Taíno & l'arrivée des Européens (jusqu'à 1500)
Bien avant que Christophe Colomb ne pose le pied sur l'île, Hispaniola était la patrie des Taíno — un peuple arawak qui appelait l'île Quisqueya (« Mère de toutes les terres ») ou Ayití (« Terre des hautes montagnes »). Les Taíno vivaient dans des villages sous la direction de caciques (chefs), pratiquaient l'agriculture (manioc, patates douces, maïs), pêchaient dans les eaux côtières et développaient une riche culture avec des céramiques élaborées, des haches en pierre et les caractéristiques figures Zemí — représentations de leurs divinités.
La société Taíno était remarquablement pacifique. Ils jouaient à un jeu de balle appelé Batey (les terrains de jeu sont encore visibles dans les parcs nationaux aujourd'hui), se balançaient dans des Hamacas (hamacs — un mot Taíno adopté dans toutes les langues européennes) et fumaient du Tabaco dans des pipes cérémonielles. Des mots comme canoë, ouragan, barbecue et maïs proviennent également du Taíno.

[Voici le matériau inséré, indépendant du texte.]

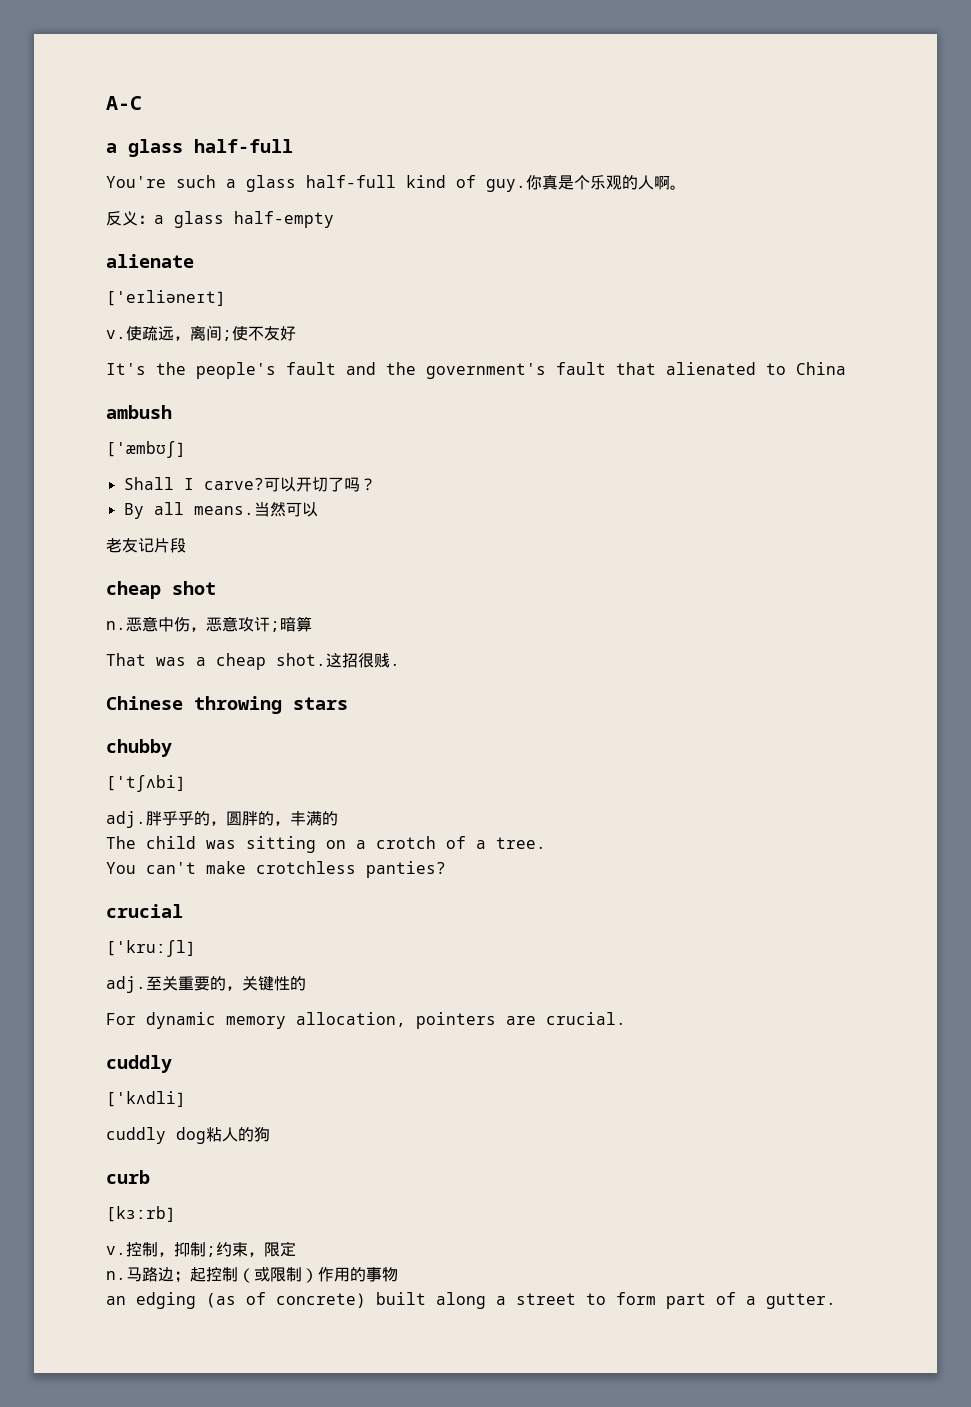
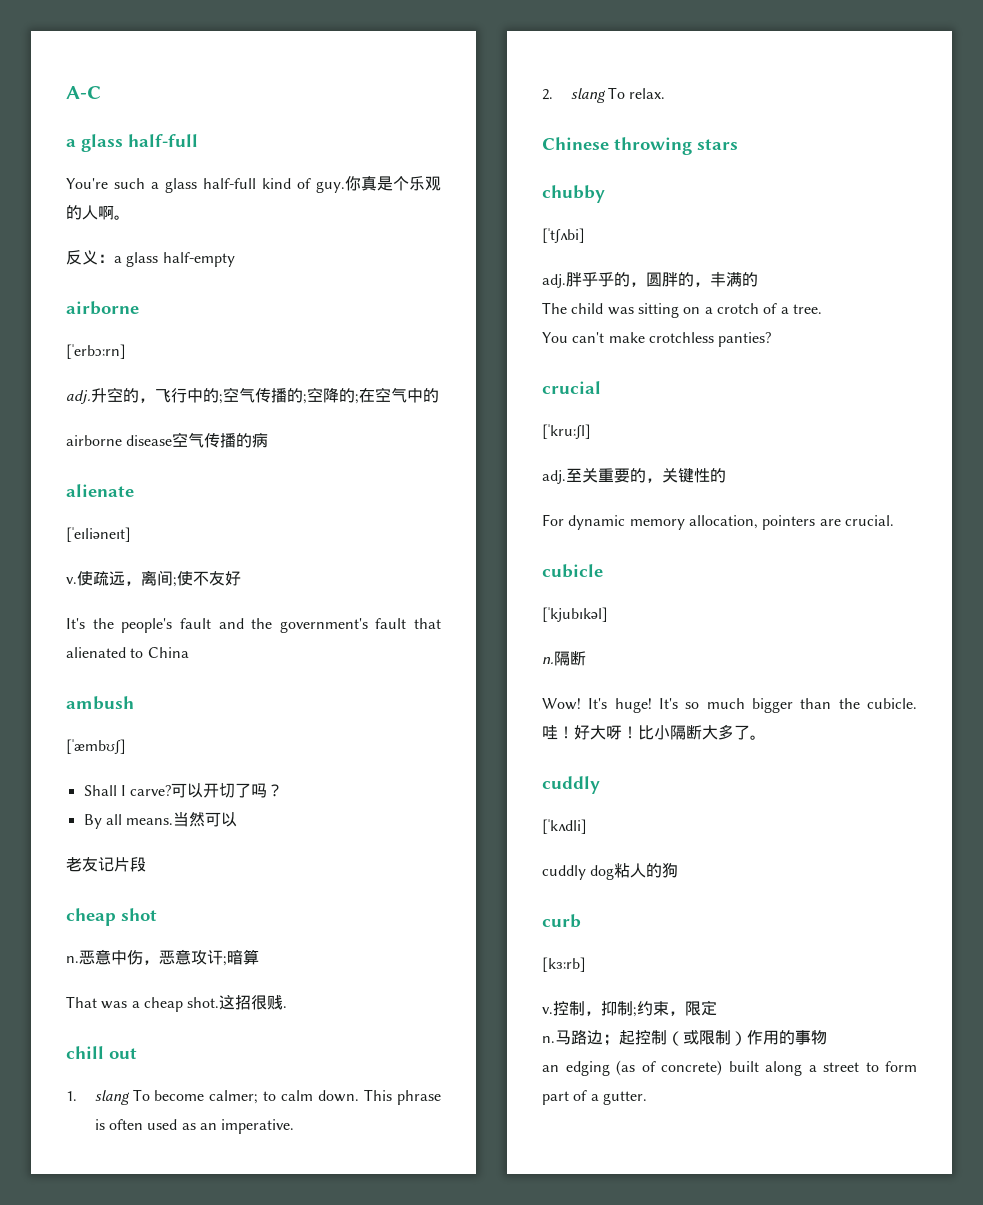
(334, 219) none -> [66,301,139,315] [66,344,126,359] [66,387,439,404] [66,432,269,448] // airborne // [ˈerbɔːrn] // adj.升空的，飞行中的;空气传播的;空降的;在空气中的 // airborne disease空气传播的病
(400, 664) none -> [66,1046,137,1059] [66,1089,441,1105] [94,1119,295,1134] [542,87,666,103] // chill out // 1. slang To become calmer; to calm down. This phrase is often used as an imperative. // 2. slang To relax.
(626, 1018) none -> [542,564,603,578] [542,607,608,622] [542,651,586,666] [542,698,917,713] [542,724,766,740] // cubicle // [ˈkjubɪkəl] // n.隔断 // Wow! It's huge! It's so much bigger than the cubicle.哇！好大呀！比小隔断大多了。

Le 5 décembre 1492, Christophe Colomb a atteint la côte nord-ouest d'Hispaniola lors de son premier voyage. Il était enchanté : « Le plus beau pays que les yeux humains aient jamais vu », a-t-il écrit dans son journal de bord. Colomb a fondé le fort La Navidad à partir de l'épave de la Santa María — la première colonie européenne dans le Nouveau Monde. Lorsqu'il est revenu lors de son deuxième voyage en 1493, le fort était détruit et les 39 hommes étaient morts, tués par des guerriers Taíno après des conflits autour de l'or et des femmes.
Il a alors fondé la ville de La Isabela plus à l'est — la première ville européenne planifiée en Amérique. Elle a également échoué à cause des maladies, de la faim et des révoltes.